Ele me disse, sim, ele me disse com muito despeito "Está fugindo do que garoto? Está fugindo do mundo?" Ele tinha bigodes brancos e negros e um boné azul.
Dirigia um caminhão da companhia elétrica local e parou pra me dar carona "Vai pra onde?" "São Sebastião" "Sobe!". Eu não fugia de nada. Estendi o dedão pra
cinquenta carros antes dele parar, pensei que fosse um cara legal, mas tinha muitos sermões pra dar. O caminho era sinuoso, de um lado a floresta, do outro o
abismo e então o oceano vasto como só o mar e o céu podem ser. Lindo lugar, eu mesmo rindo de nada, vida linda também apesar da injustiça. No caminho, na
estrada, poucas roupas, nenhuma grana, uma casa em cada parte, que lugares na próxima cidade e quais pessoas? Eu não fugia de nada. O cara trabalhava muito,
tinha mulher sem filhos e casa e carro, não gostava de viajar por mais de dois dias e assim levava com fé em deus, digno, digníssimo. Mas e quanto a mim? Ele
já tinha todas as respostas, fez as perguntas por costume "Você vem fugido de casa?" "Usa drogas? Bebe muito?" "Não devia trabalhar? Viajar nas férias,
comprar passagens, hotel?" "Porque não faz alguma coisa útil com seu tempo?" Ahhhhhhhhhhhhhhhh, o meu tempo, meu precioso, valioso e curtíssimo tempo sofre
de inutilidade! Fazer qualquer coisa por amor é ilegítimo, não se registra em carteira nem gera renda, entendido?

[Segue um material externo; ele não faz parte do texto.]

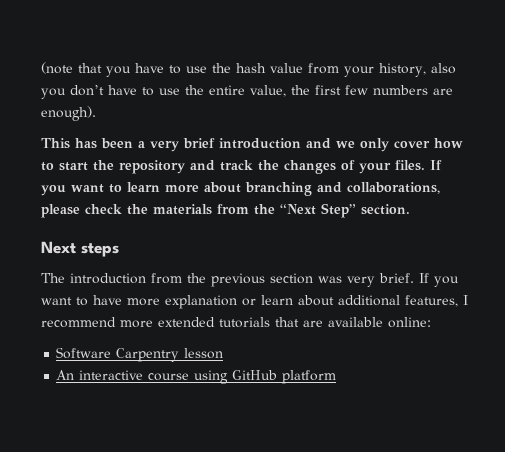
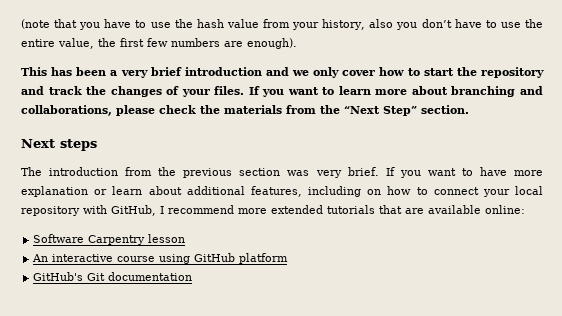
- If you want to have more explanation or learn about additional features, I recommend more extended tutorials that are available online:
+ If you want to have more explanation or learn about additional features, including on how to connect your local repository with GitHub, I recommend more extended tutorials that are available online:
+ GitHub's Git documentation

Certo, rebati as facadas com monossílabos,
ele pisava fundo rolava o trajeto e eu aproveitava a vista enquanto meus pés pulsavam, molhados e moídos, mas ainda havia outro golpe, estava ansioso pra
finalizar comigo e mostrar que tinha razão, essa desgraça chamada razão, e me salvaria da perdição naquele nosso encontro, então falou, é, ele falou assim
"Já entendi garoto, isso tudo é muito bonito, mas você é novo, depois cresce e vê que perdeu tempo, em São Paulo é que estão as oportunidades, tem que
aproveitar e trabalhar muito, não adianta sair por aí a toa, acaba fazendo besteira. Está fugindo do que garoto? Está fugindo do mundo?" Eu não fugia de nada
eu ia de encontro!!! Deixar a cidade é deixar a redoma, é saltar do aquário pro veio dágua que dá no rio e em todas as águas do mundo, eu ia encontrar um
jeito, uma fórmula de viver nesse mundão doido e careta, eu ia encontrar quem me dizesse a verdade sobre pequenas coisas tão bonitas e simples e também ia
encontrar uma resposta pro nosso tempo, uma resposta que paira diante de todos velada como o grande segredo. Saltei do veículo, agredeci e ele soltou "não quero ver seu retrato no jornal hein", ri um pouco, cara legal afinal, só tinha medo do que lhe era estranho, devia sentir falta de uma certa chama que lhe queimara o peito na juventude, então fugia sempre dentro da mesma rotina!